Fifth, the Governing Council also decided to offer four additional pandemic emergency longer-term refinancing operations (PELTROs) in 2021, which will continue to provide an effective liquidity backstop.

Sixth, net purchases under the asset purchase programme (APP) will continue at a monthly pace of €20 billion. The Governing Council continues to expect monthly net asset purchases under the APP to run for as long as necessary to reinforce the accommodative impact of its policy rates, and to end shortly before it starts raising the key ECB interest rates.

The Governing Council will reassess the collateral easing measures before June 2022

The Governing Council also intends to continue reinvesting, in full, the principal payments from maturing securities purchased under the APP for an extended period of time past the date when it starts raising the key ECB interest rates, and in any case for as long as necessary to maintain favourable liquidity conditions and an ample degree of monetary accommodation.

Seventh, the Eurosystem repo facility for central banks (EUREP) and all temporary swap and repo lines with non-euro area central banks will be extended until March 2022.

Finally, the Governing Council decided to continue conducting its regular lending operations as fixed rate tender procedures with full allotment at the prevailing conditions for as long as necessary.

ECB monetary operations

On December 4, the ECB announced the seven-day MRO. The operation was conducted on December 7 and attracted bids from euro area eligible counterparties of €0.24 billion, €0.01 billion less than the bid amount of the previous week. The amount was allotted in full at a fixed rate equivalent to the prevailing MRO rate of zero per cent, in accordance with current ECB policy.

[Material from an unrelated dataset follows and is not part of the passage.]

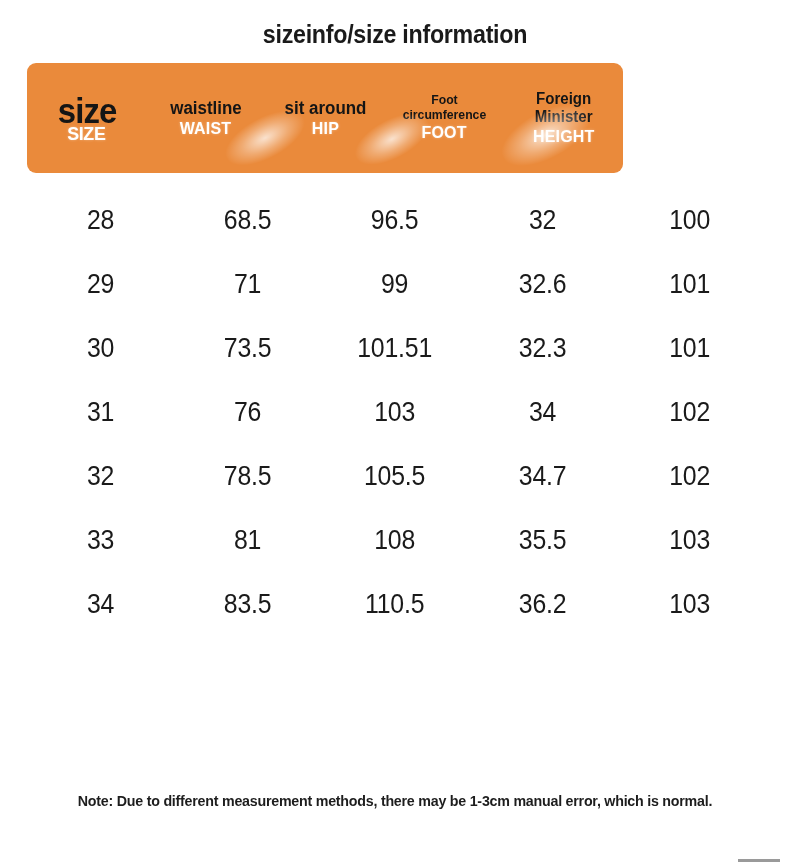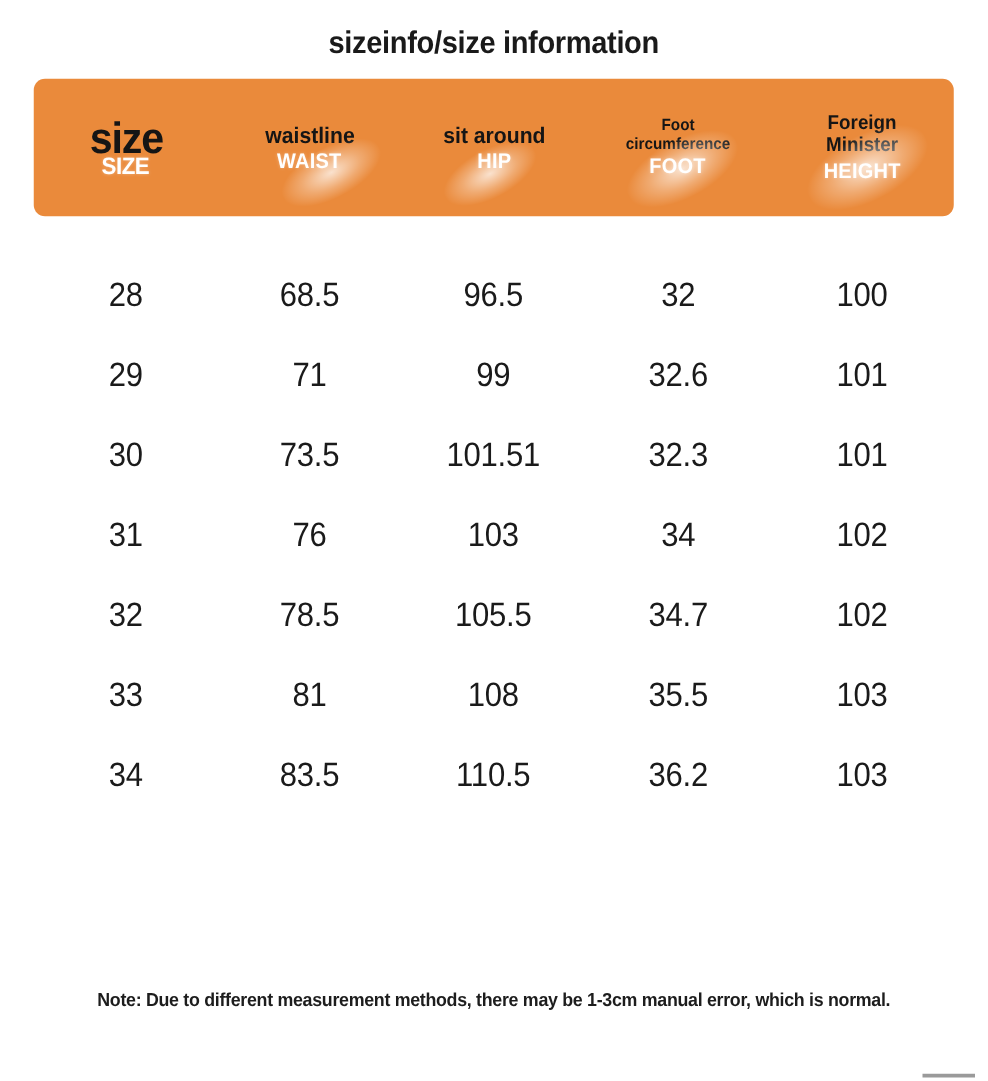"size" .header-band { width: 736px -> 596px }
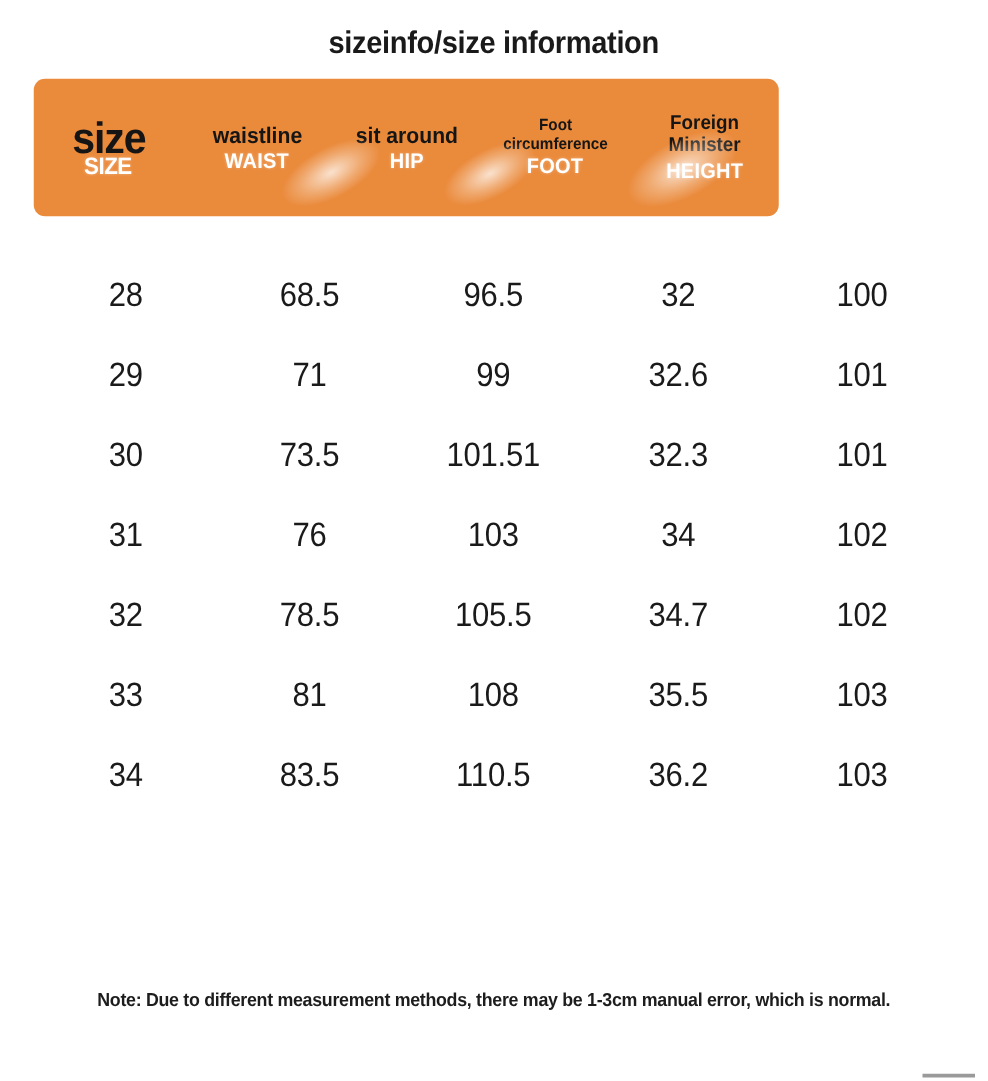"28" .row { align-items: flex-end -> center }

On December 9, the ECB conducted the seven-day and 84-day US dollar funding operations through collateralised lending in conjunction with the US Federal Reserve. The seven-day USD operation attracted bids of $0.04 billion, which was allotted in full at a fixed rate of 0.34 per cent. The 84-day USD operation attracted bids of $0.08 billion, also allotted in full at a fixed rate of 0.33 per cent.

On December 10, the ECB conducted the sixth operation of the TLTRO-III programme. This operation attracted bids of €50.41 billion, with the rate fixed at the average rate of the MROs over the life of the operation. However, the final interest rate applied to this operation may differ and will be determined according to the TLTRO-III Decision.

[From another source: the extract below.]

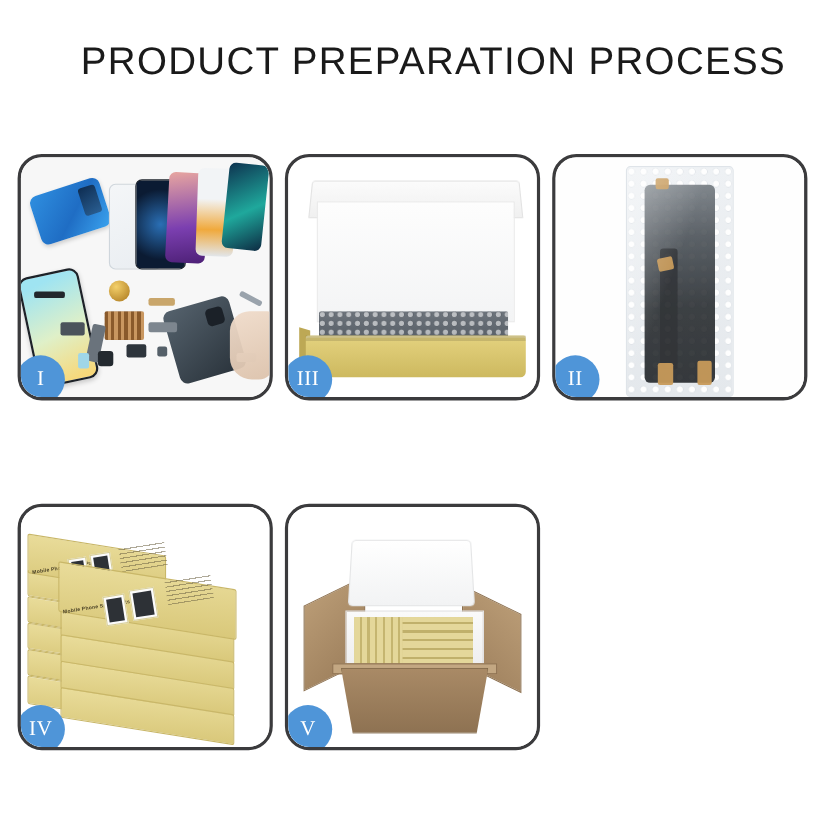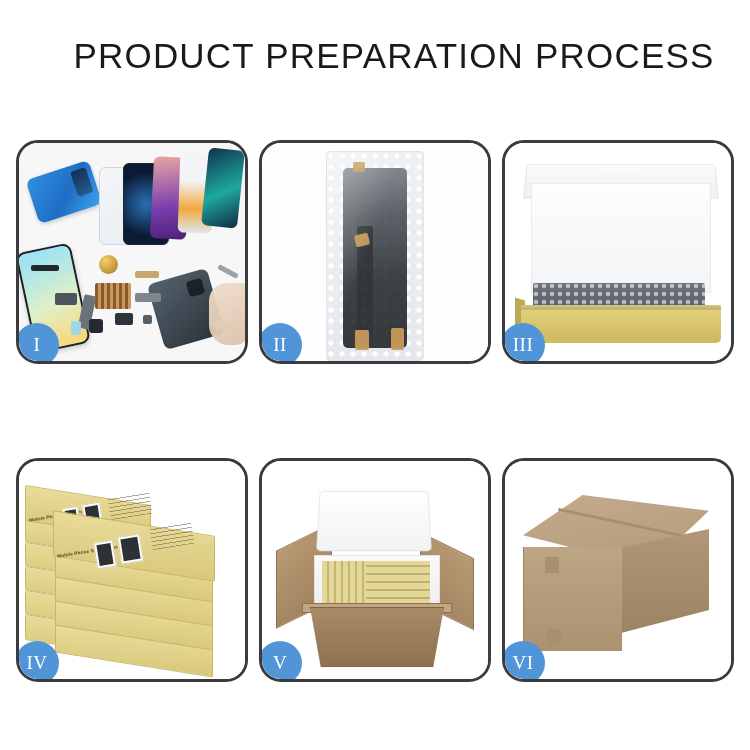"II" div.panel { order: before "III" -> after "III" }
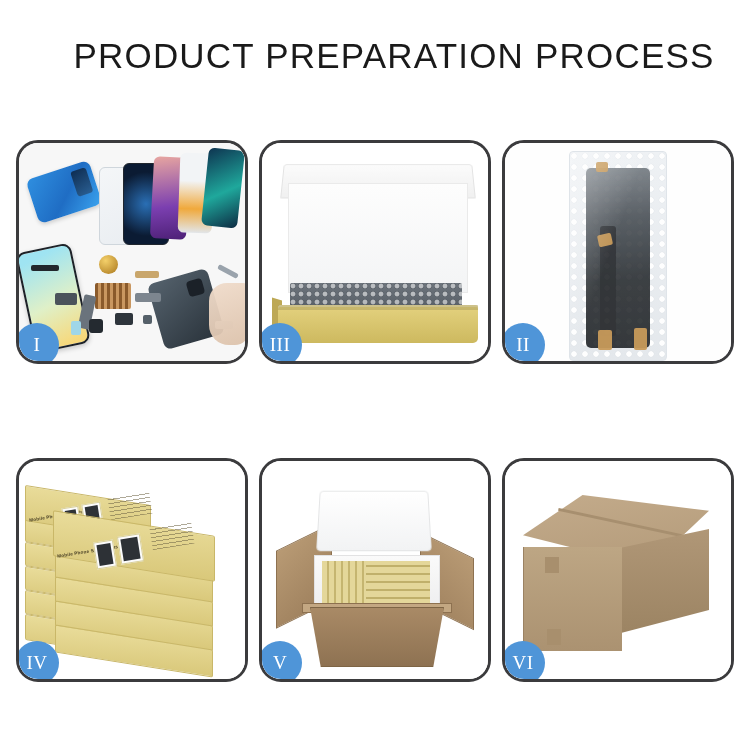"VI" div.panel { html: <div> <div> <div></div> <div></div> <div></div> <div></div> <div></div> <div></div> </div> <div>VI</div> </div> -> none }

Domestic Treasury bill market

In the domestic primary market for Treasury bills, the Treasury invited tenders for 91-day bills and 273-day bills for settlement value December 10, maturing on March 11, and September 9, 2021, respectively. Bids of €125 million were submitted for the 91-day bills, with the Treasury accepting €22 million, while bids of €119 million were submitted for the 273-day bills, with the Treasury accepting €3 million. Since €40 million worth of bills matured during the week, the outstanding balance of Treasury bills decreased by €15 million, standing at €614.50 million.

The yield from the 91-day bill auction was -0.493 per cent, a decrease of 0.5 basis point from bids with a similar tenor issued on December 3, representing a bid price of €100.1248 per €100 nominal. The yield from the 273-day bill auction was also -0.493 per cent, a decrease of 0.7 basis points from bids with a similar tenor issued on November 26, representing a bid price of €100.3753 per €100 nominal.

During the week under review, there was no trading on the Malta Stock Exchange.

Today, the Treasury will invite tenders for 91-day bills and 182-day bills maturing on March 18, and June 17, 2021, respectively.